#### [DATASET EXCERPTS]

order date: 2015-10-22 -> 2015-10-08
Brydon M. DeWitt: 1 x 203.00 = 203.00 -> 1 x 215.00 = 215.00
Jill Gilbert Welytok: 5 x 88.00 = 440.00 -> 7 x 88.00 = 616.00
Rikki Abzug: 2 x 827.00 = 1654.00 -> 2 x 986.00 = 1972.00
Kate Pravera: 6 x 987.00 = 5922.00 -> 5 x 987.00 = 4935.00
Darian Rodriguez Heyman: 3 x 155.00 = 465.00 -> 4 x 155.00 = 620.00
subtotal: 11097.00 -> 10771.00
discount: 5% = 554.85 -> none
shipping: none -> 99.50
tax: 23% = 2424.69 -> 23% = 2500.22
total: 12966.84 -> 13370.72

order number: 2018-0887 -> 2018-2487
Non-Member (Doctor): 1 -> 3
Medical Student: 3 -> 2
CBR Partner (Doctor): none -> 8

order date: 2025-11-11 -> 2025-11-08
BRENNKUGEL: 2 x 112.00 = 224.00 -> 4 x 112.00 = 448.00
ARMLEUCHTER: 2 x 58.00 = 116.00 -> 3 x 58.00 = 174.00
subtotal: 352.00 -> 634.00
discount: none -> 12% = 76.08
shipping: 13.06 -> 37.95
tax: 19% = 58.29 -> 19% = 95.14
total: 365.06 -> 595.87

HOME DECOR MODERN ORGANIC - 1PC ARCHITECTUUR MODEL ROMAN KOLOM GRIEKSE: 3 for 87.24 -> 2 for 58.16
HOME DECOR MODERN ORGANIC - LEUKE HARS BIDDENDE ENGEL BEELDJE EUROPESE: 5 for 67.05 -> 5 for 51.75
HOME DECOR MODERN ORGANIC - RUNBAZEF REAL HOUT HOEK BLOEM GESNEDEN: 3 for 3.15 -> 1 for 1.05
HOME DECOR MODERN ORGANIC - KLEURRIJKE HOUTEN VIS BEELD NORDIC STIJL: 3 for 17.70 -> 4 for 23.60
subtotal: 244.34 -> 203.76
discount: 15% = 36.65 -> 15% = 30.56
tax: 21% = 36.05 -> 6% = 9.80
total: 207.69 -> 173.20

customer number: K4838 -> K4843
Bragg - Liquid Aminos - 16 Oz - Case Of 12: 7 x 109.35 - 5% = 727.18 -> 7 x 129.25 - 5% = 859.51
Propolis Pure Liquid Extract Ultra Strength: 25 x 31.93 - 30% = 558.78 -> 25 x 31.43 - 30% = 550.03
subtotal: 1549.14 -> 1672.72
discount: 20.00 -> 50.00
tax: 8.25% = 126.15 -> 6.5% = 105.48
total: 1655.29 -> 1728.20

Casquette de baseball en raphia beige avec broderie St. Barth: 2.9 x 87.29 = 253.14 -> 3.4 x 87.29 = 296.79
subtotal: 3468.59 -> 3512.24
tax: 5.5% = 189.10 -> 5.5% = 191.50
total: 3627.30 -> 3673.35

#### [WHAT TO PRODUCE]
With no line omitted, copy all the data exactly.

#### [EXERCISE SOLUTION]
order date: 2015-10-22 -> 2015-10-08
Brydon M. DeWitt: 1 x 203.00 = 203.00 -> 1 x 215.00 = 215.00
Jill Gilbert Welytok: 5 x 88.00 = 440.00 -> 7 x 88.00 = 616.00
Rikki Abzug: 2 x 827.00 = 1654.00 -> 2 x 986.00 = 1972.00
Kate Pravera: 6 x 987.00 = 5922.00 -> 5 x 987.00 = 4935.00
Darian Rodriguez Heyman: 3 x 155.00 = 465.00 -> 4 x 155.00 = 620.00
subtotal: 11097.00 -> 10771.00
discount: 5% = 554.85 -> none
shipping: none -> 99.50
tax: 23% = 2424.69 -> 23% = 2500.22
total: 12966.84 -> 13370.72

order number: 2018-0887 -> 2018-2487
Non-Member (Doctor): 1 -> 3
Medical Student: 3 -> 2
CBR Partner (Doctor): none -> 8

order date: 2025-11-11 -> 2025-11-08
BRENNKUGEL: 2 x 112.00 = 224.00 -> 4 x 112.00 = 448.00
ARMLEUCHTER: 2 x 58.00 = 116.00 -> 3 x 58.00 = 174.00
subtotal: 352.00 -> 634.00
discount: none -> 12% = 76.08
shipping: 13.06 -> 37.95
tax: 19% = 58.29 -> 19% = 95.14
total: 365.06 -> 595.87

HOME DECOR MODERN ORGANIC - 1PC ARCHITECTUUR MODEL ROMAN KOLOM GRIEKSE: 3 for 87.24 -> 2 for 58.16
HOME DECOR MODERN ORGANIC - LEUKE HARS BIDDENDE ENGEL BEELDJE EUROPESE: 5 for 67.05 -> 5 for 51.75
HOME DECOR MODERN ORGANIC - RUNBAZEF REAL HOUT HOEK BLOEM GESNEDEN: 3 for 3.15 -> 1 for 1.05
HOME DECOR MODERN ORGANIC - KLEURRIJKE HOUTEN VIS BEELD NORDIC STIJL: 3 for 17.70 -> 4 for 23.60
subtotal: 244.34 -> 203.76
discount: 15% = 36.65 -> 15% = 30.56
tax: 21% = 36.05 -> 6% = 9.80
total: 207.69 -> 173.20

customer number: K4838 -> K4843
Bragg - Liquid Aminos - 16 Oz - Case Of 12: 7 x 109.35 - 5% = 727.18 -> 7 x 129.25 - 5% = 859.51
Propolis Pure Liquid Extract Ultra Strength: 25 x 31.93 - 30% = 558.78 -> 25 x 31.43 - 30% = 550.03
subtotal: 1549.14 -> 1672.72
discount: 20.00 -> 50.00
tax: 8.25% = 126.15 -> 6.5% = 105.48
total: 1655.29 -> 1728.20

Casquette de baseball en raphia beige avec broderie St. Barth: 2.9 x 87.29 = 253.14 -> 3.4 x 87.29 = 296.79
subtotal: 3468.59 -> 3512.24
tax: 5.5% = 189.10 -> 5.5% = 191.50
total: 3627.30 -> 3673.35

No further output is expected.